Tomás Cano Binder wrote:

I wonder whether this company is really legal or whether they will have problems with the tax authorities and Social Security at some stage. How can you be partner of a cooperative without paying social security all the time? I don't get it.

To be honest, I would recommend you do call the Agencia Tributaria (they don't ask you for any details, not even your name) and the Social Security (I never called, so I don't know whether they inform with sufficient quality and anonimity over the phone) and ask whether this system is legal.


As far as I know, one can only sign on and off paying SS by the month. I smell a very smelly rat here, though, and would be very, very wary. I would do as Tomás suggests, contact Hacienda (and I don't see why one has to be anonymous, what's there to hide on your side?).

However, given how thick Hacienda can be - with all due respect - I would go in person, with a printout of the relevant pages, in other words with the hard-copy evidence.

Then, on the basis of what Hacienda says, I would contact the people offering this service and ask some for some hard facts, to contrast with what Hacienda says. As Hacienda employees are not always reliable with their info.

My very simple understanding of SS is that there are two situations: someone pays it for you (an employer) or you pay it and that you can be be "de alta" or "de baja", but not from one day to another, although you can change your status from one month to another. The only way I see that this company/site may function is that they factor your monthly payments of around 250 EUR into their costs, and go to the trouble of putting you "de alta" and "de baja" from one month to the next, depending on your invoicing frequency.

PS: I'm not especially impressed by the website (poor quality).
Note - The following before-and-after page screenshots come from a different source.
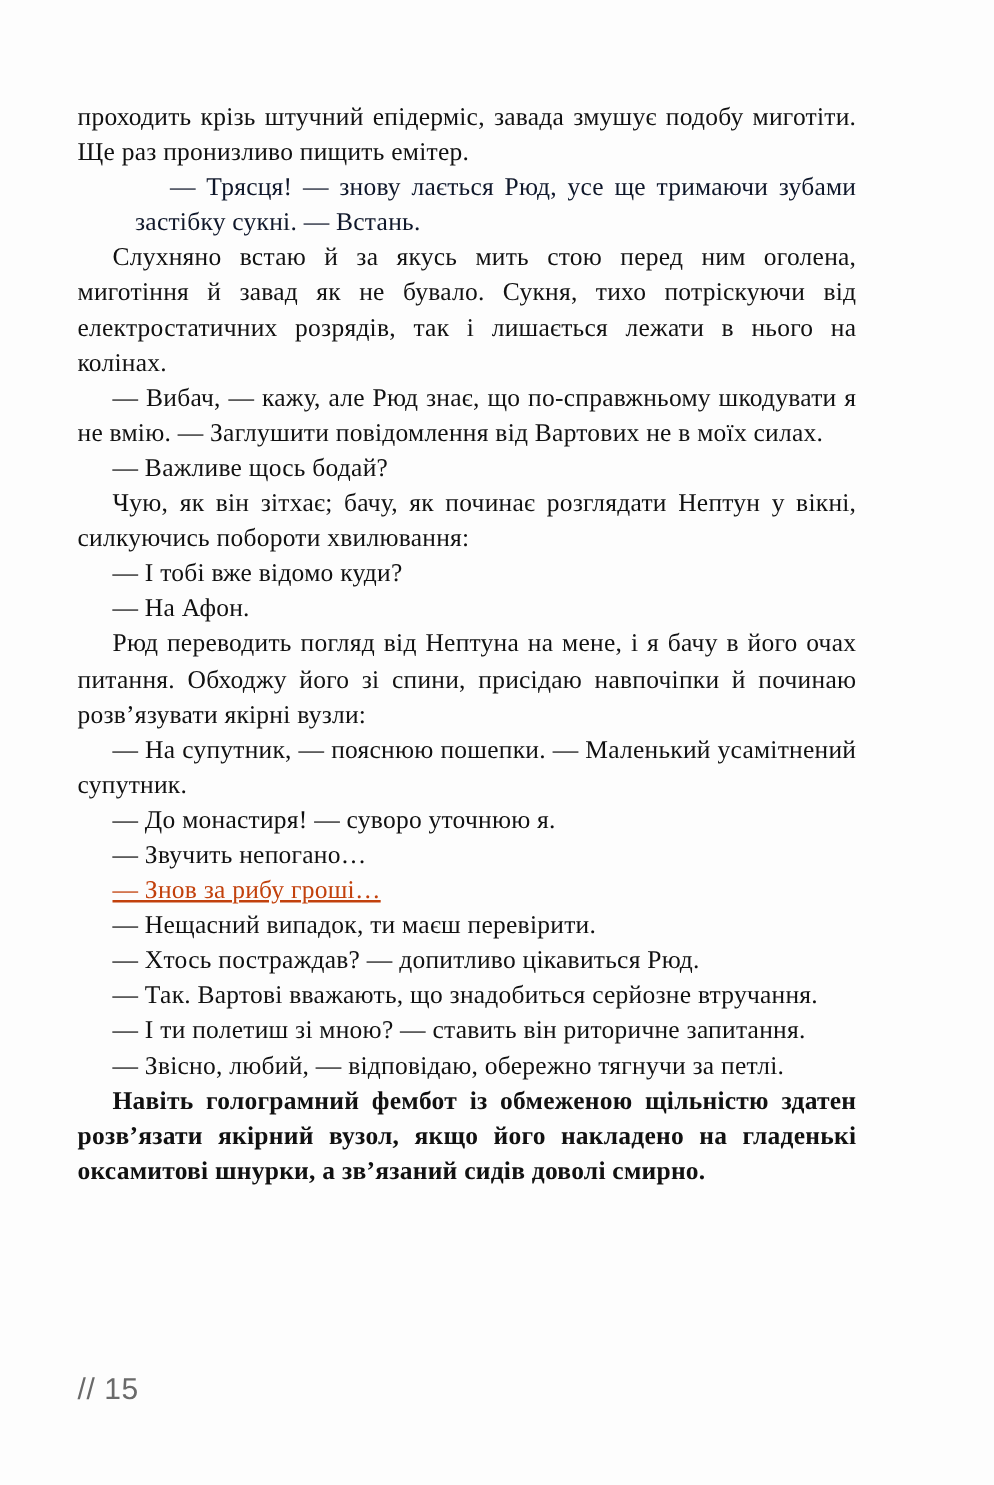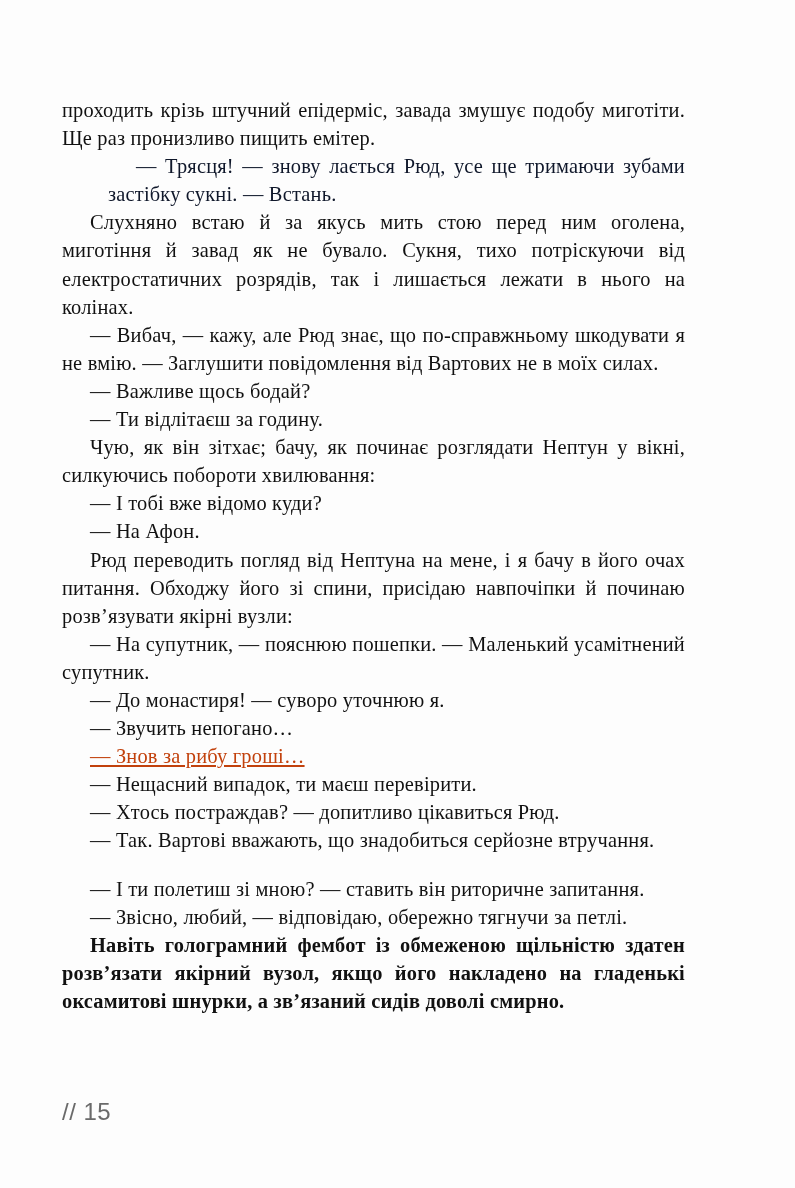"проходить крізь штучний епідерміс," .text-block { top: 96px -> 80px }
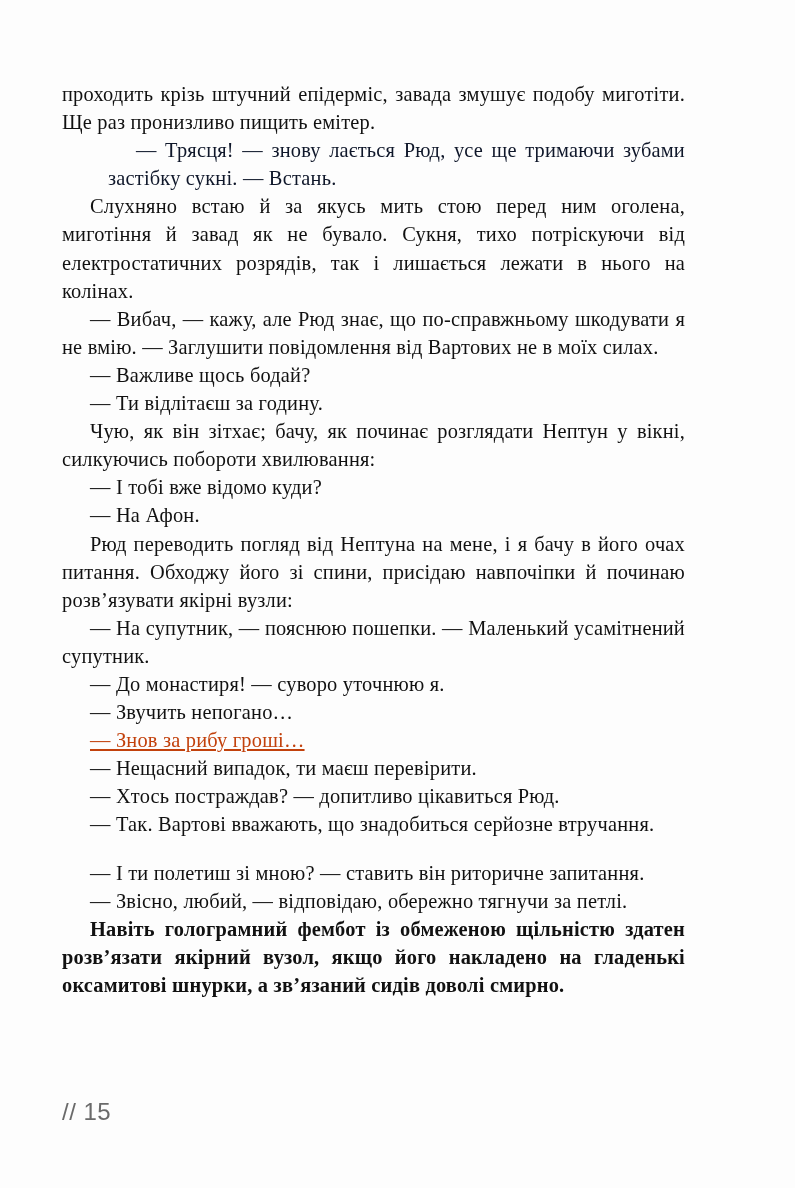"— Ти відлітаєш за годину." p.para { html: <p>— Ти відлітаєш за годину.</p> -> none }
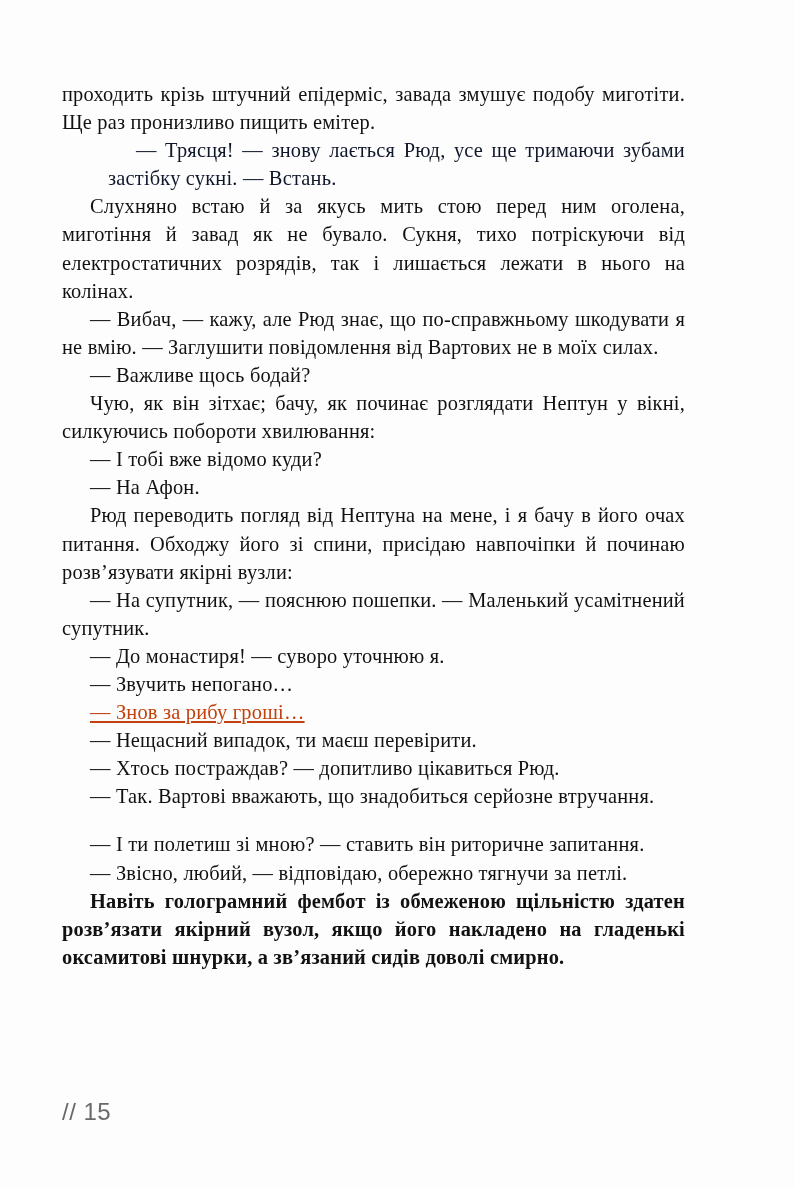"— І ти полетиш зі" p.para { margin-top: 20px -> none }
Plus, I'd like to see a few more links to legislation, etc, and there aren't any. All in all, it simply doesn't look very pro to me.

So, following a very quick review, here are some Qs:

What exactly is a "permiso de trabajo"? I've never had one; I've always had a "permiso de residencia". As far as I'm aware, in Spain, one has to have the latter, and on that basis, one can work. So ... doubtful terminology to start with.

The charge system is, at best, obfuscating. What's one letting oneself in for here (just to figure out the calculations is going to take up hours of your time!)

They charge 6 EUR a month plus "Participación en la cooperativa: 80 €" (a flat charge or each time you sign on/off?) and "Gastos de Inscripción: 20 €" (ditto). Then they refer to deductions: SS (is that by day, weird!!! But if so, for a single billing day in the month, around 8 EURs), tax (that has to be done anyway, "10% a cuenta del impuesto sobre Sociedades de la cooperativa" (what's that? More to the point, what is is going to be in EURs? Is it charged on each bill?) and, finally, the 6% commission for them.

So, just imagine you had a single bill of 2000 EURS in a single tax year (and exc. the tax you have to deduct anyway): 80 + 20 + 8 + 200 + 120 = 428 EURS.

As it is, just to "have them available" you pay 100 EUR, plus 72 for a year's sub = 172 EURs (assuming that you can't go "de alta" and "de baja" at will).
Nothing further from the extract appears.